> Brief: Reproduce exactly the lines of this material that begin at the line with "page includes previews" and end at the line with "30px -> 44px", both included. Omit the pictures and everything else.

> Material provided:
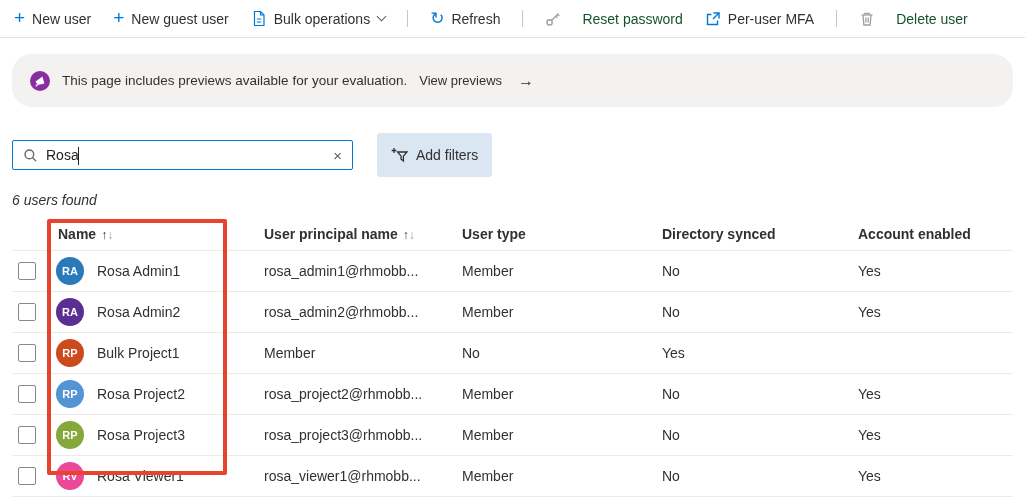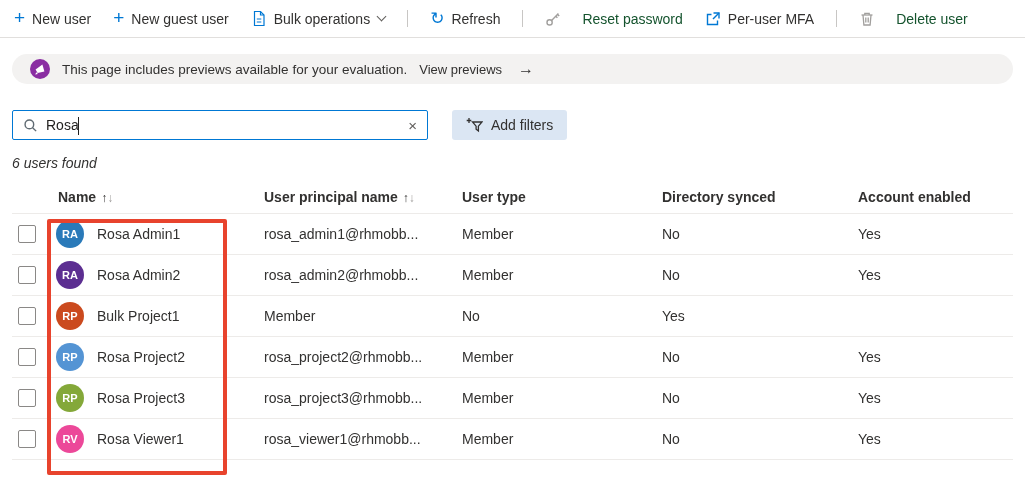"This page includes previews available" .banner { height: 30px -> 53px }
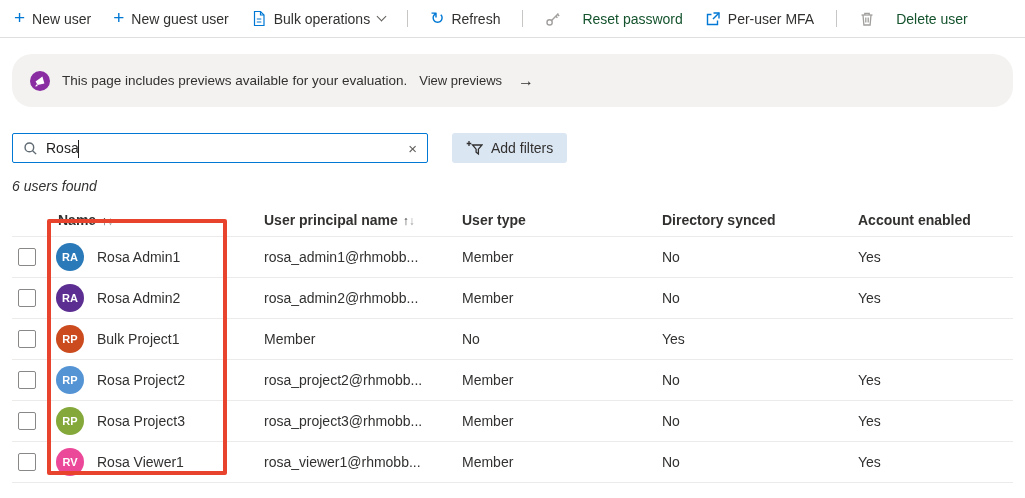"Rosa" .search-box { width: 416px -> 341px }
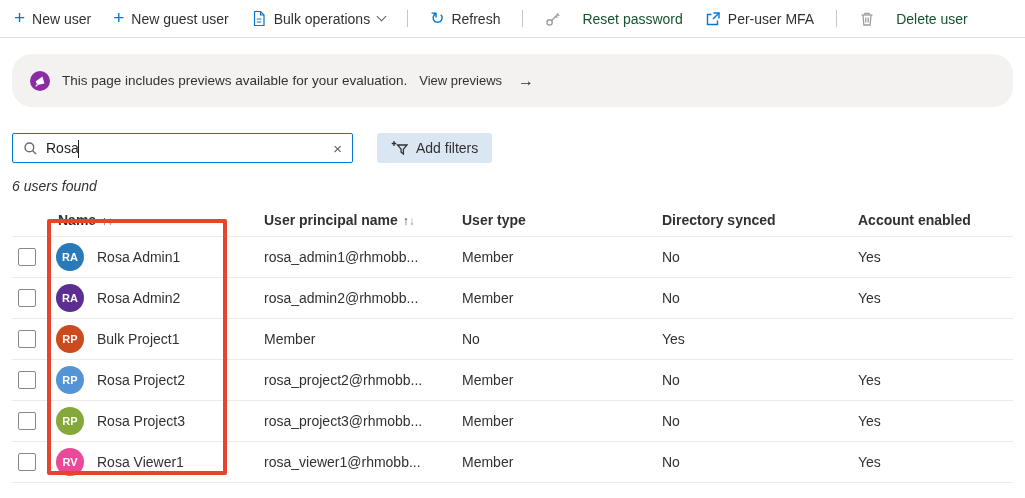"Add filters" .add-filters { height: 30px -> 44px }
---
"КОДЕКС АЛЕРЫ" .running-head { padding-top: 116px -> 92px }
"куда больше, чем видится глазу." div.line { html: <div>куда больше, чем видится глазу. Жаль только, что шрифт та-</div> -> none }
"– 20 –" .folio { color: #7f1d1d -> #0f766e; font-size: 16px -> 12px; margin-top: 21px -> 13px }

> Response:
"This page includes previews available" .banner { height: 30px -> 53px }
"Rosa" .search-box { width: 416px -> 341px }
"Add filters" .add-filters { height: 30px -> 44px }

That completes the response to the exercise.